World War I is probably America’s least remembered and least understood wars. From H. Patricia Hynes at antiwar.com:

Watching Londoners reveling in the streets on Armistice Day*, November 11, 1918, the war critic and pacifist Bertrand Russell commented that people had cheered for war, then cheered for peace – ” the crowd was frivolous still, and had learned nothing during the period of horror.”
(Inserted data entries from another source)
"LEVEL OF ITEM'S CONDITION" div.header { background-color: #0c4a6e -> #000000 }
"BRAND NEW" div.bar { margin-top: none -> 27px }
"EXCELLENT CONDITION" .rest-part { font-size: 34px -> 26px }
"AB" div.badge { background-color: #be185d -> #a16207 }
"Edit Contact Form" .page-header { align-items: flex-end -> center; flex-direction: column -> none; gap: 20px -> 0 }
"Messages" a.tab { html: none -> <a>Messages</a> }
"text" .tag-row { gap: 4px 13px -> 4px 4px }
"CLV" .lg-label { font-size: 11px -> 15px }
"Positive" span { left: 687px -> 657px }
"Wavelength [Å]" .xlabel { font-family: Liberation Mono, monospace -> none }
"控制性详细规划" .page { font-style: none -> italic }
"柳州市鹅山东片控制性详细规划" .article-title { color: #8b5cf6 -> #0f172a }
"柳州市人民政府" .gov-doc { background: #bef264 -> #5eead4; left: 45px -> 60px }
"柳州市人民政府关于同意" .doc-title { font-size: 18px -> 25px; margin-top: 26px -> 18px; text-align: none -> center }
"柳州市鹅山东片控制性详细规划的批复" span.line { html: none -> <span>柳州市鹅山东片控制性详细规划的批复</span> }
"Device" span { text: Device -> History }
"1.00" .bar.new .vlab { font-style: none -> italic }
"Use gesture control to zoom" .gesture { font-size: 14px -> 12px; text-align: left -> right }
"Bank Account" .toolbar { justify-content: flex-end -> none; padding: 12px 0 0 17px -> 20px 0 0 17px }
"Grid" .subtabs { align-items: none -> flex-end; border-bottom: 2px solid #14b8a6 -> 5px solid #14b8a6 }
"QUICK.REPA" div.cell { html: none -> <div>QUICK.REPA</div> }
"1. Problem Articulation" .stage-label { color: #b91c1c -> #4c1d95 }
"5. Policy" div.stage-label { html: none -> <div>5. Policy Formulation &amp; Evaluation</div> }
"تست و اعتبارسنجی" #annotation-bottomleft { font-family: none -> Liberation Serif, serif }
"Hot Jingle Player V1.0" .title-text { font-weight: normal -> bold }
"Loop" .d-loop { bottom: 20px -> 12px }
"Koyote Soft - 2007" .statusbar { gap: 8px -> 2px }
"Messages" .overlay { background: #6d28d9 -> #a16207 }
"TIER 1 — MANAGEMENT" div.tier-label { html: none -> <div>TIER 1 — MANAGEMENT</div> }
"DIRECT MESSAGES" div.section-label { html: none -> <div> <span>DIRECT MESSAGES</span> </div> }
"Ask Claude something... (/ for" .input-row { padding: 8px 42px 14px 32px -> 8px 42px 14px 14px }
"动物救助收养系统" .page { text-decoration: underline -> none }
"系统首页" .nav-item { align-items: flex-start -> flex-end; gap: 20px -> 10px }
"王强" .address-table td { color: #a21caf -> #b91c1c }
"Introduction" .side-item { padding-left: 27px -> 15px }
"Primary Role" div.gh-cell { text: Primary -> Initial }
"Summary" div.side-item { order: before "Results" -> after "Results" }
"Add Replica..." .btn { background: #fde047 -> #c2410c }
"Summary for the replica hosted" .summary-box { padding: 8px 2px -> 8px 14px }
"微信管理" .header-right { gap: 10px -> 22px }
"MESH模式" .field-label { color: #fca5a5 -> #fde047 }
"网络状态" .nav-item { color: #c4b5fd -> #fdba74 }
~ Adam Hochschild. 2011. To End All Wars: A Story of Loyalty and Rebellion

World War I was the first industrial war: poison gases, flamethrowers, aerial bombing, submarines, and machine guns intensified the scale of war wreckage and war dead, setting the norm for 20th and 21st century wars. By government policy, British war dead were not sent home lest the public turn against the war. Instead they were buried in vast graveyards near battle sites in France and Belgium. Even today Belgian and French farmers plowing fields in places of intense, interminable fighting and mass death on the Western Front unearth an estimated ½ million pounds of war debris and soldiers’ bones each year. (During the Afghanistan and Iraq wars Pentagon policy prohibited media coverage of US war dead arriving at Dover Air Base in Delaware until the ban was lifted, with conditions, in 2015. Many regarded the ban, like the Word War 1 British policy, as hiding the human cost of war that could turn the public against the war.)